Deutsche Politiker fehlten. Grund dafür waren Missverständnisse über die Gestaltung der geplanten neuen Gedenkstätte in Sobibór, die durch Äußerungen einer Staatsministerin im Auswärtigen Amt – Deutschland habe schließlich hier keine Opfer zu beklagen gehabt – ganz sicher nicht geringer geworden sind.
Auch zwei gebürtige Stolzenauer unter Opfern
Allein 15 Opfer des Vernichtungslagers hatten nach Recherchen der deutschen Gruppe verwandtschaftliche Beziehungen zu Stolzenauer Familien, zwei von ihnen waren gebürtige Stolzenauer. „Auch darum waren wir von unserer Partnerorganisation nach Sobibór eingeladen worden, um zu zeigen, dass sich viele junge Deutsche nicht aus der gemeinsamen Verantwortung des Erinnerns verabschieden“, so Martin Guse.
Die Liebenauer Dokumentationsstelle und ihre Partner aus Stolzenau, Petershagen und Minden wollen im nächsten Jahr die Ausstellung „Aus der Asche von Sobibór“ zeigen. Vielleicht kommt es dann auch zu einem Wiedersehen mit Philip Bialowitz, der auch schon an der Humboldt-Universität in Berlin einen Vortrag über den Aufstand gehalten hat.
Fakten: Sobibór
1942 hatten die Nationalsozialisten im ostpolnischen Sobibór eines der drei Todeslager der sogenannten „Aktion Reinhardt“ errichtet, deren Ziel die Vernichtung der Juden in Ost- und Südostpolen war. Allein in Sobibór wurden mindestens 250 000 Menschen ermordet.

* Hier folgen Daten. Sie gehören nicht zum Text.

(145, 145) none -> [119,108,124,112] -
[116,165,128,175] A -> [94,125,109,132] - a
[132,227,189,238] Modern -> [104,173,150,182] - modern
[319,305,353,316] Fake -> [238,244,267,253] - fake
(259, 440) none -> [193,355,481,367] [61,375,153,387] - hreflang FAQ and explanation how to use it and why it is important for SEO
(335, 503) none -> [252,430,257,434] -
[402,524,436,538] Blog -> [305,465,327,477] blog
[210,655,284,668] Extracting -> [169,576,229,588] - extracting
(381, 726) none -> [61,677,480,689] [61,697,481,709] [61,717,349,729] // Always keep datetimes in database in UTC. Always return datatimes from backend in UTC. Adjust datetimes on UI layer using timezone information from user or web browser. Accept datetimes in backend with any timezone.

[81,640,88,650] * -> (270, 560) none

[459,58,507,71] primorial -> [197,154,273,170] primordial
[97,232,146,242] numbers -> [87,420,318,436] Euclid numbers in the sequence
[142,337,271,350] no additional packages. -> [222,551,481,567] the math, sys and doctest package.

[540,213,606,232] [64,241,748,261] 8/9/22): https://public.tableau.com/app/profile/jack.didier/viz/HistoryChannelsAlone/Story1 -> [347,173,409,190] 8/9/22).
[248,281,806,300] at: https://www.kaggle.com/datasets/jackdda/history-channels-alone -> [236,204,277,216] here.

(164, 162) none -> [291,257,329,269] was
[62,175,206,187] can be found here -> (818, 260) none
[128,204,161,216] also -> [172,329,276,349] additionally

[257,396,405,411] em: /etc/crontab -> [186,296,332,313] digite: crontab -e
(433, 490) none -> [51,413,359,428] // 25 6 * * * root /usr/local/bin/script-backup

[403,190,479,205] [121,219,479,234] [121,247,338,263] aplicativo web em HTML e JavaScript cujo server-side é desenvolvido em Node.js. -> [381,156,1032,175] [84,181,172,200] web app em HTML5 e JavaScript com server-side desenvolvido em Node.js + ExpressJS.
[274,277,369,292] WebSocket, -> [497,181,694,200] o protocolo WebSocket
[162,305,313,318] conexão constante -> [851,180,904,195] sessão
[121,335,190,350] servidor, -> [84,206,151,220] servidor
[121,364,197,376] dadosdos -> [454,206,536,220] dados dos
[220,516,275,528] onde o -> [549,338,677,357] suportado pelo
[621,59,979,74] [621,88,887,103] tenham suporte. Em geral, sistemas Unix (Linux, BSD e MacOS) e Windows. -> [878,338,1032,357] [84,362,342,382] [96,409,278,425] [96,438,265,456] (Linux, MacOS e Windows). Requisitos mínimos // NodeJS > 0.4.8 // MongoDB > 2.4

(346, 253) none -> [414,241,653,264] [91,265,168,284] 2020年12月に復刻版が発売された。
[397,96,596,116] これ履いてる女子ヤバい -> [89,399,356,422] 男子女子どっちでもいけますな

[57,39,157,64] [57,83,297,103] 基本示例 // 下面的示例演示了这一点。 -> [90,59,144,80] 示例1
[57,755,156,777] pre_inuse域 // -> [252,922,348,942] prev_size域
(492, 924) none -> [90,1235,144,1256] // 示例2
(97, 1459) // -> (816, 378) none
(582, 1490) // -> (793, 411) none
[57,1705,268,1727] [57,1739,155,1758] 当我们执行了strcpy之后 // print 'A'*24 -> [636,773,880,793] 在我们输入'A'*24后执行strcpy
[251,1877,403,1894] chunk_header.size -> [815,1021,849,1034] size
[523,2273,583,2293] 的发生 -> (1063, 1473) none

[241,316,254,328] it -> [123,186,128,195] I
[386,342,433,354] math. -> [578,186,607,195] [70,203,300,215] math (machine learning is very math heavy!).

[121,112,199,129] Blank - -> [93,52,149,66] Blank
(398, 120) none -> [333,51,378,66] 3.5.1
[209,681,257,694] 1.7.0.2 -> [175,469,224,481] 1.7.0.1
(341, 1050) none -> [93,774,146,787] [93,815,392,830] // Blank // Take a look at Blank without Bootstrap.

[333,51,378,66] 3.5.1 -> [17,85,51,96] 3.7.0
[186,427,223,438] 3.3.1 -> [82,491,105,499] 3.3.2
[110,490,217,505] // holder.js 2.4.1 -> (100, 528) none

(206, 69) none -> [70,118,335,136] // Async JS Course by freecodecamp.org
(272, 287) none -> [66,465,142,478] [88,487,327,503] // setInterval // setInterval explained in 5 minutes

Am 14. Oktober 1943 fand in diesem Lager ein erfolgreicher Aufstand der jüdischen Häftlinge statt. Von den 600 sogenannten „Arbeitshäftlingen“ konnten rund 400 mit dem Mut der Verzweiflung fliehen, aber nur 47 überlebten bis zum Kriegsende.
Moment des Gedenkens:
Rica Riechmann (von rechts), Malte Klimpsch, Martin Guse, Ute Müller und Denis Engelhardt entzündeten Kerzen.
Fotos: pr
Begegnung:
In der Synagoge in Wlodawa sprachen Ute Müller (von rechts), Justus Mackenbrock (Herder-Gymnasium), Malte Klimpsch, Kasimir Heeren (Ratsgymnasium), Finn Bartels (knieend), Denis Engelhardt, Lea Witte, Rica Riechmann (beide Gymnasium Petershagen) und Martin Guse (links) mit Philip Bialowitz.